As demonstrated by the TJX Vendor Code of Conduct and our Social Compliance Program, we believe in responsible sourcing. TJX is many layers removed from the mining, smelting, or refining of any minerals contained in the products we sell, so we must rely on our vendors to collect current, complete, and reliable information to comply with these rules. We expect our affected vendors not to knowingly supply us with products that include conflict minerals that directly or indirectly benefit armed groups in the DRC or adjoining countries, although we do not discourage responsible sourcing from that region. We further expect our vendors and buying agents to comply with our requests to provide us with information and perform due diligence regarding their sourcing of the minerals at issue. We will consider appropriate remediation steps if we find that a vendor has violated this policy.

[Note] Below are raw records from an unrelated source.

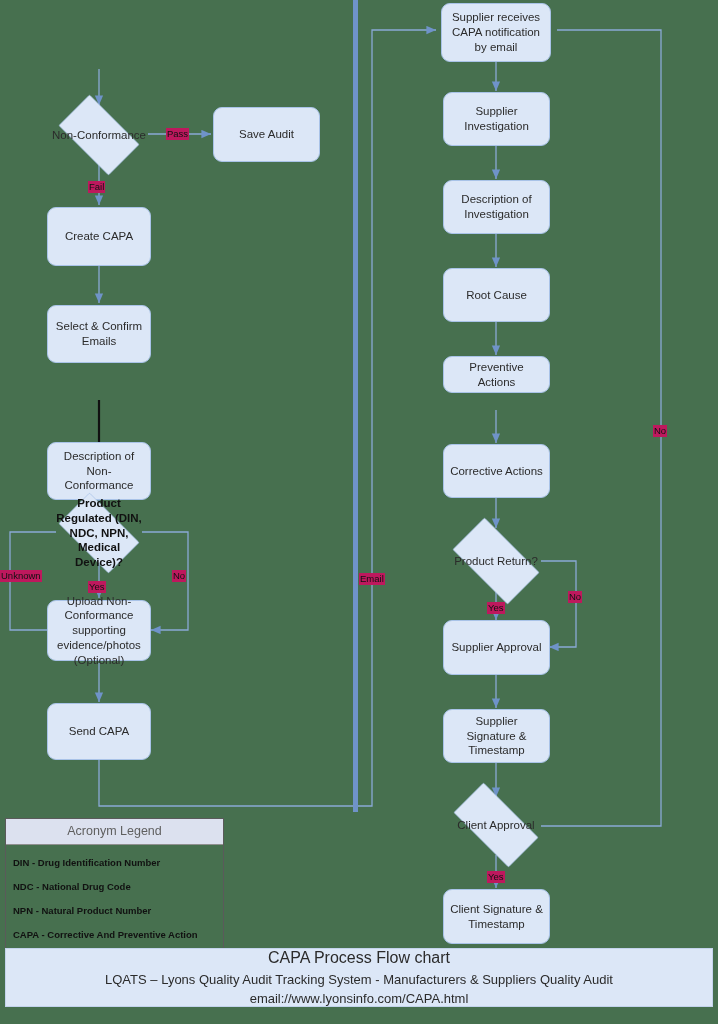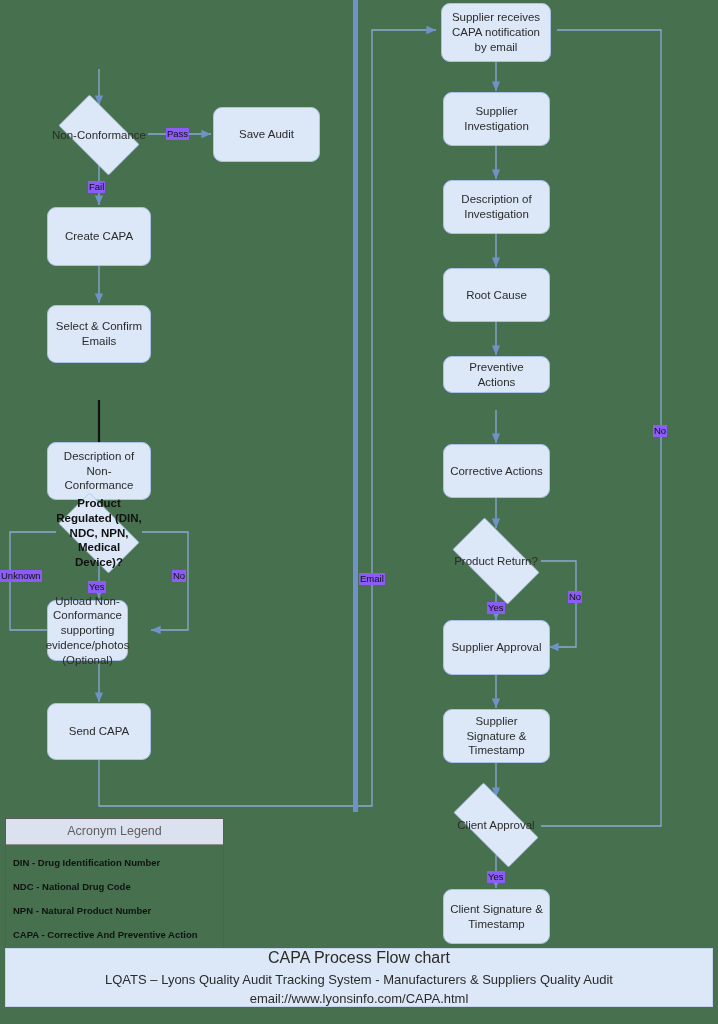--- a/index.html
+++ b/index.html
@@ -56,21 +56,21 @@
     border-radius: 2px;
   }
   .dec .lbl {
     position: relative;
     z-index: 2;
     width: 120%;
     text-align: center;
   }
   .edge-label {
     position: absolute;
-    background: #8b5cf6;
+    background: #be185d;
     color: #111111;
     font-size: 9.5px;
     line-height: 1;
     padding: 1px 1px;
     z-index: 6;
     white-space: nowrap;
     font-family: "Liberation Sans", sans-serif;
   }
   
   #legend {
@@ -194,21 +194,21 @@
 
   <div class="node proc" style="left:47px; top:405px; width:104px; height:58px;margin-top:37px;">
     <span class="lbl">Description of Non-Conformance</span>
   </div>
 
   <div class="node dec" style="left:49px; top:502px; width:100px; height:62px; overflow:visible;">
     <span class="dia"></span>
     <span class="lbl" style="width:86px; font-weight:bold; color:#111;">Product Regulated (DIN, NDC, NPN, Medical Device)?</span>
   </div>
 
-  <div class="node proc" style="left:47px; top:600px; width:81px; height:61px; overflow:visible;">
+  <div class="node proc" style="left:47px; top:600px; width:104px; height:61px; overflow:visible;">
     <span class="lbl" style="width:104px;">Upload Non-Conformance supporting evidence/photos (Optional)</span>
   </div>
 
   <div class="node proc" style="left:47px; top:703px; width:104px; height:57px;">
     <span class="lbl">Send CAPA</span>
   </div>
 
   <div class="node proc" style="left:441px; top:3px; width:110px; height:59px;">
     <span class="lbl">Supplier receives CAPA notification by email</span>
   </div>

At TJX, our retail chains strive to offer a merchandise mix that provides choices for the very broad customer demographic that we serve across the globe. In each of our regions, we aim to offer customers the kinds of products that they may be interested in purchasing, and this approach is reflected in our fur practices.
TJX is committed to continuous improvement in the ethical sourcing of products intended for sale in our businesses, and as part of our ongoing considerations regarding animal welfare, we have recently incorporated information about our fur practices into our social compliance training.
The vast majority of TJX businesses are fur-free. In the U.S., at T.J. Maxx, Marshalls, HomeGoods, Sierra Trading Post, and Homesense, we avoid knowingly purchasing or selling products that contain real fur. In Europe, T.K. Maxx and Homesense have a longstanding “no fur” policy and since 2012, no longer source goods containing angora. At T.K. Maxx in Australia, we also avoid knowingly purchasing or selling products that contain real fur or goods containing angora. From time to time, these businesses may offer products containing shearling, haircalf, or hide. The process of procuring merchandise for our off-price model is complex, and if an item containing fur is mistakenly sent to our stores or e-commerce sites in these geographies, we work quickly to remove the item. At Winners, HomeSense, and Marshalls in Canada, our fur practices differ due to customer preferences, and we may, on occasion, offer products that contain fur.
Importantly, at all times, TJX is committed to conducting business in compliance with all applicable laws, rules, and regulations.
Social compliance is a tremendously challenging undertaking, and we know that we do not have all of the answers. Indeed, no company does. We believe we are responding to the challenge by making our commitment clear to our vendors, buying agents, and Associates; by our auditing and training efforts; by responding to issues as appropriate for our business; and by reporting on our efforts on our website.